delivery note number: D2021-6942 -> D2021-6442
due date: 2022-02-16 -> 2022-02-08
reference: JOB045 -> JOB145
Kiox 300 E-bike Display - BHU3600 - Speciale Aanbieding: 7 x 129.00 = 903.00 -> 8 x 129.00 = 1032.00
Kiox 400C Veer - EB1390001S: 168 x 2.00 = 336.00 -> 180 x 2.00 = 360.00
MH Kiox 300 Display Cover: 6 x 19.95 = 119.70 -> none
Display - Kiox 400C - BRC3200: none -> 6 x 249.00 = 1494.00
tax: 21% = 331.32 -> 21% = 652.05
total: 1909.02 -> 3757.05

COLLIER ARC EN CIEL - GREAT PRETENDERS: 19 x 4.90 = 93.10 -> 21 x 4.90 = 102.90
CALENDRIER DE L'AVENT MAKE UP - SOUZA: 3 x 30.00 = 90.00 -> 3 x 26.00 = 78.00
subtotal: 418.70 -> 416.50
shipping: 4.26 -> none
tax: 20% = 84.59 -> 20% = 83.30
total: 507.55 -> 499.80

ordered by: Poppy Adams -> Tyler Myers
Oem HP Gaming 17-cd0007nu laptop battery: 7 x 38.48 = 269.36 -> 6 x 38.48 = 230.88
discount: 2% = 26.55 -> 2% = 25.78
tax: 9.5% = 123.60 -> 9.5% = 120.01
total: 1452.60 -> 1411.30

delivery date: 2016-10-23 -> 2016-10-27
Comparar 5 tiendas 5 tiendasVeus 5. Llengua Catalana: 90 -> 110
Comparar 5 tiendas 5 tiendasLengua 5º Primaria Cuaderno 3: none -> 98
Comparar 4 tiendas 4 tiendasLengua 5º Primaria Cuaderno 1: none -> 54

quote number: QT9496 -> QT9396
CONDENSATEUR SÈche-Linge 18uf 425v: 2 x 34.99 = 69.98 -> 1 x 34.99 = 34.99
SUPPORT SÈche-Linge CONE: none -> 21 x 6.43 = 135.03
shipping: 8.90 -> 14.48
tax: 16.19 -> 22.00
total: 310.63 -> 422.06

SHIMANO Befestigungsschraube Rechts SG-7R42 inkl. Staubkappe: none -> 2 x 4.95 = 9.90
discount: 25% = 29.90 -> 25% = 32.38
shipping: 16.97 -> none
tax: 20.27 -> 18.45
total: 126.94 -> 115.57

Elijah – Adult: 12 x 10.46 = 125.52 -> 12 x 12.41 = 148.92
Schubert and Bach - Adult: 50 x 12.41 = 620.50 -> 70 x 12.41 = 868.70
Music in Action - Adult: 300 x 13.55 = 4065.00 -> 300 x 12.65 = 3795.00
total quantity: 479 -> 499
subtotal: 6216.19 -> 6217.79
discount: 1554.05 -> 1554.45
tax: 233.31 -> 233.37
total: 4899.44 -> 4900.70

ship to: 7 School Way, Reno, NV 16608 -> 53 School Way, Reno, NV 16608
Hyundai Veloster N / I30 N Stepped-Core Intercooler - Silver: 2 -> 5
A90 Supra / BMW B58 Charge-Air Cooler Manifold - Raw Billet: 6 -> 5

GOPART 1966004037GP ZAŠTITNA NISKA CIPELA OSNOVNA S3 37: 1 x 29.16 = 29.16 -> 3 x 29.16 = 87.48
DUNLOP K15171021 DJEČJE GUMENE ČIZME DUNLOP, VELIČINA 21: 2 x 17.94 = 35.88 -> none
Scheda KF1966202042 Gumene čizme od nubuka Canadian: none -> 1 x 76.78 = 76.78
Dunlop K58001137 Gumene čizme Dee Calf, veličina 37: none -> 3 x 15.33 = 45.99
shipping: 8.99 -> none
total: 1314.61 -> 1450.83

▶ _Prompt_: Return all of the listing above exactly, leaving nothing out.

▶ _Response to the exercise_:
delivery note number: D2021-6942 -> D2021-6442
due date: 2022-02-16 -> 2022-02-08
reference: JOB045 -> JOB145
Kiox 300 E-bike Display - BHU3600 - Speciale Aanbieding: 7 x 129.00 = 903.00 -> 8 x 129.00 = 1032.00
Kiox 400C Veer - EB1390001S: 168 x 2.00 = 336.00 -> 180 x 2.00 = 360.00
MH Kiox 300 Display Cover: 6 x 19.95 = 119.70 -> none
Display - Kiox 400C - BRC3200: none -> 6 x 249.00 = 1494.00
tax: 21% = 331.32 -> 21% = 652.05
total: 1909.02 -> 3757.05

COLLIER ARC EN CIEL - GREAT PRETENDERS: 19 x 4.90 = 93.10 -> 21 x 4.90 = 102.90
CALENDRIER DE L'AVENT MAKE UP - SOUZA: 3 x 30.00 = 90.00 -> 3 x 26.00 = 78.00
subtotal: 418.70 -> 416.50
shipping: 4.26 -> none
tax: 20% = 84.59 -> 20% = 83.30
total: 507.55 -> 499.80

ordered by: Poppy Adams -> Tyler Myers
Oem HP Gaming 17-cd0007nu laptop battery: 7 x 38.48 = 269.36 -> 6 x 38.48 = 230.88
discount: 2% = 26.55 -> 2% = 25.78
tax: 9.5% = 123.60 -> 9.5% = 120.01
total: 1452.60 -> 1411.30

delivery date: 2016-10-23 -> 2016-10-27
Comparar 5 tiendas 5 tiendasVeus 5. Llengua Catalana: 90 -> 110
Comparar 5 tiendas 5 tiendasLengua 5º Primaria Cuaderno 3: none -> 98
Comparar 4 tiendas 4 tiendasLengua 5º Primaria Cuaderno 1: none -> 54

quote number: QT9496 -> QT9396
CONDENSATEUR SÈche-Linge 18uf 425v: 2 x 34.99 = 69.98 -> 1 x 34.99 = 34.99
SUPPORT SÈche-Linge CONE: none -> 21 x 6.43 = 135.03
shipping: 8.90 -> 14.48
tax: 16.19 -> 22.00
total: 310.63 -> 422.06

SHIMANO Befestigungsschraube Rechts SG-7R42 inkl. Staubkappe: none -> 2 x 4.95 = 9.90
discount: 25% = 29.90 -> 25% = 32.38
shipping: 16.97 -> none
tax: 20.27 -> 18.45
total: 126.94 -> 115.57

Elijah – Adult: 12 x 10.46 = 125.52 -> 12 x 12.41 = 148.92
Schubert and Bach - Adult: 50 x 12.41 = 620.50 -> 70 x 12.41 = 868.70
Music in Action - Adult: 300 x 13.55 = 4065.00 -> 300 x 12.65 = 3795.00
total quantity: 479 -> 499
subtotal: 6216.19 -> 6217.79
discount: 1554.05 -> 1554.45
tax: 233.31 -> 233.37
total: 4899.44 -> 4900.70

ship to: 7 School Way, Reno, NV 16608 -> 53 School Way, Reno, NV 16608
Hyundai Veloster N / I30 N Stepped-Core Intercooler - Silver: 2 -> 5
A90 Supra / BMW B58 Charge-Air Cooler Manifold - Raw Billet: 6 -> 5

GOPART 1966004037GP ZAŠTITNA NISKA CIPELA OSNOVNA S3 37: 1 x 29.16 = 29.16 -> 3 x 29.16 = 87.48
DUNLOP K15171021 DJEČJE GUMENE ČIZME DUNLOP, VELIČINA 21: 2 x 17.94 = 35.88 -> none
Scheda KF1966202042 Gumene čizme od nubuka Canadian: none -> 1 x 76.78 = 76.78
Dunlop K58001137 Gumene čizme Dee Calf, veličina 37: none -> 3 x 15.33 = 45.99
shipping: 8.99 -> none
total: 1314.61 -> 1450.83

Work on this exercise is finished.